Look What the Wind Blew In…

A patient presents with a prolonged fever and a polymorphous eruption that looks a bit like erythema multiforme, a little bit like morbilliform, even measles-like. You need to think about bacterial and viral infections and you need to think about drug. You look at his conjunctivae and you notice limbal sparing, an area of white that is different from what you would get with adenovirus or Steven’s Johnson syndrome. When you undress the child, you notice a very distinctive perineal desquamating rash. This is Kawasaki’s Disease. You need to recognize this because while you may not see this often, when you do, you can save a life.

Kawasaki Disease (KD)

KD is a small- and medium-size artery vasculitis. There is now evidence that the incidence of KD may be linked to the velocity and direction of wind currents.

The typical age at presentation is six months to five years of age. The highest incidence of the disease is in Asian countries, and in the United States the incidence of KD is highest among the Asian population. If a child has KD, his/her siblings are six-to 30 times more at risk than the normal population and if a person had KD as a child, his/her child as a two time greater risk of the disease. The recurrence rate for the disease is two to four percent.

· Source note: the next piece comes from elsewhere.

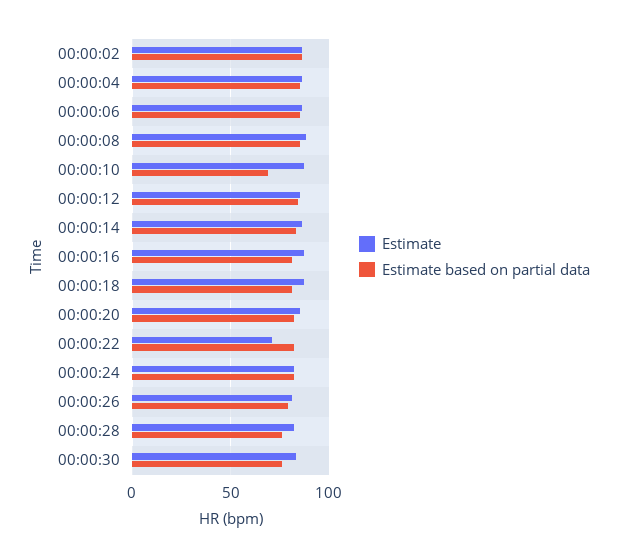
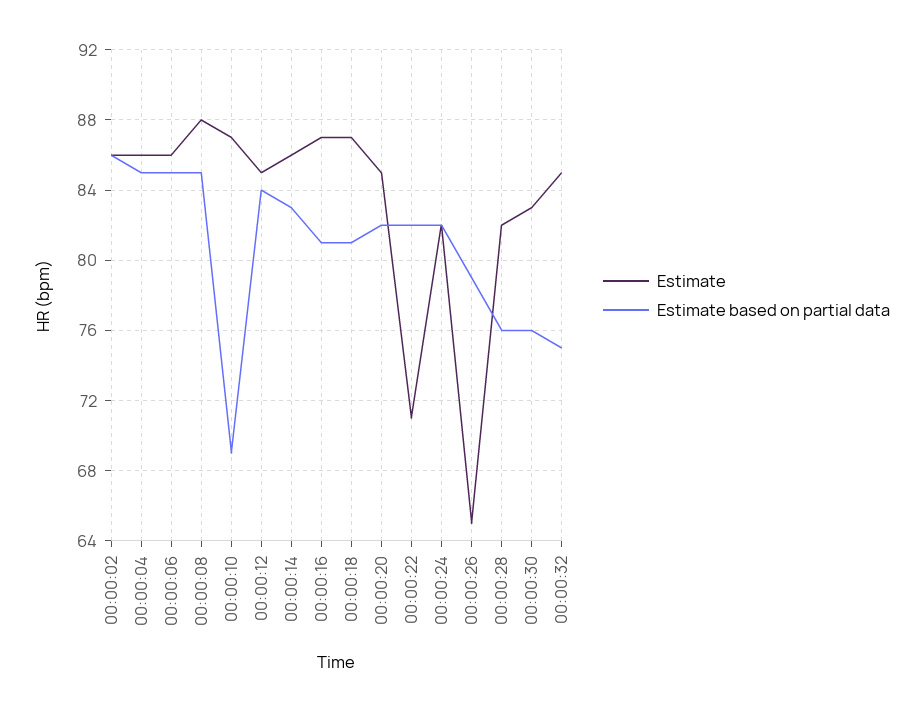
Estimate, 00:00:26: 80 -> 65
Estimate, 00:00:32: none -> 85
Estimate based on partial data, 00:00:32: none -> 75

KD characteristics include a fever for more than five days as well as a rash that is variable but does not blister , and conjunctivitis (non exudative, non-limbal). KD affects the lips and tongue and there may be cervical lymphadenopathy as well as erythema/edema of the palms and soles as well as desquamation.

It is imperative that you intervene quickly with KD as this can decrease coronary risk by at least a factor of five.

Summary

With regards to pediatric infectious diseases, it is imperative that you know when to reassure, when to prevent unnecessary interventions and know when to act quickly!